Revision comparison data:

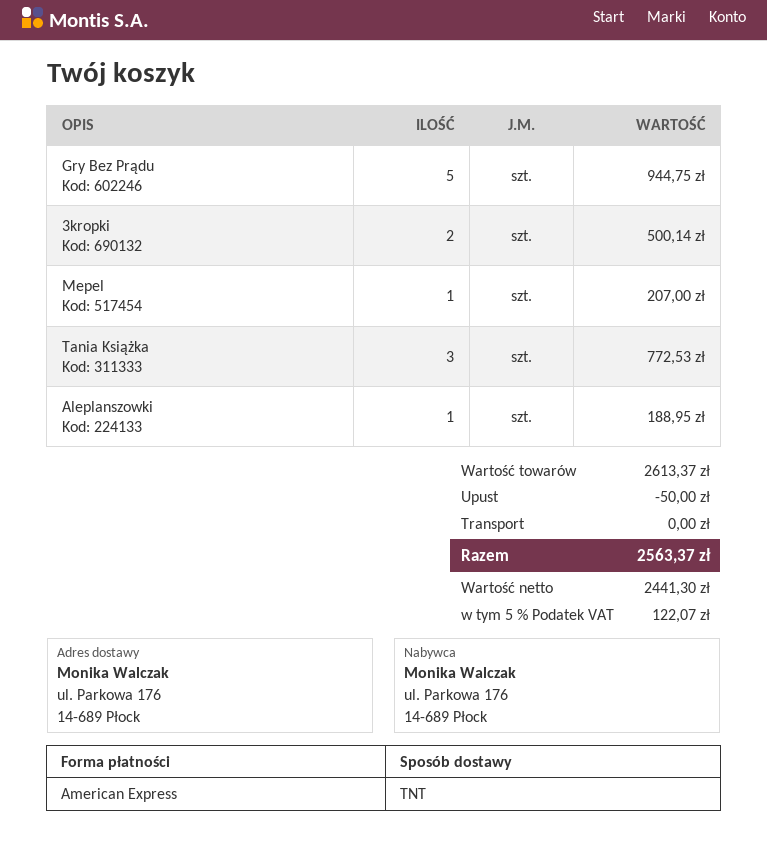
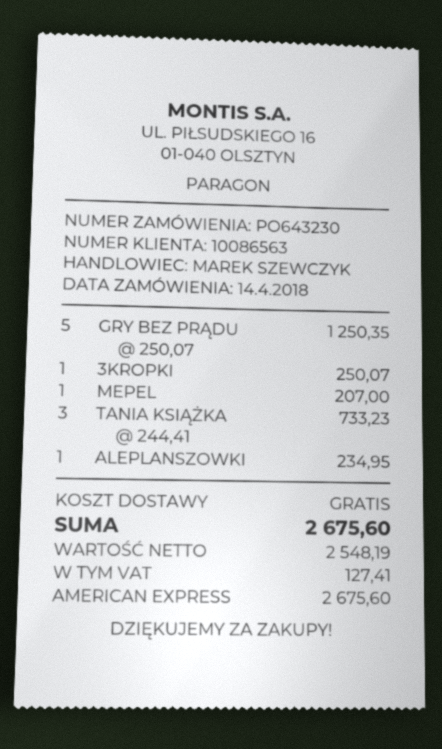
Gry Bez Prądu: 5 for 944.75 -> 5 for 1250.35
3kropki: 2 for 500.14 -> 1 for 250.07
Tania Książka: 3 for 772.53 -> 3 for 733.23
Aleplanszowki: 1 for 188.95 -> 1 for 234.95
discount: 50.00 -> none
net: 2441.30 -> 2548.19
tax: 122.07 -> 127.41
total: 2563.37 -> 2675.60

AIM OF THE TASK: The line containing "Tania Książka: 3 for 772.53 -> 3 for 733.23" opens the range, and the last line of the entries closes it; copy that range exactly.

THE ANSWER:
Tania Książka: 3 for 772.53 -> 3 for 733.23
Aleplanszowki: 1 for 188.95 -> 1 for 234.95
discount: 50.00 -> none
net: 2441.30 -> 2548.19
tax: 122.07 -> 127.41
total: 2563.37 -> 2675.60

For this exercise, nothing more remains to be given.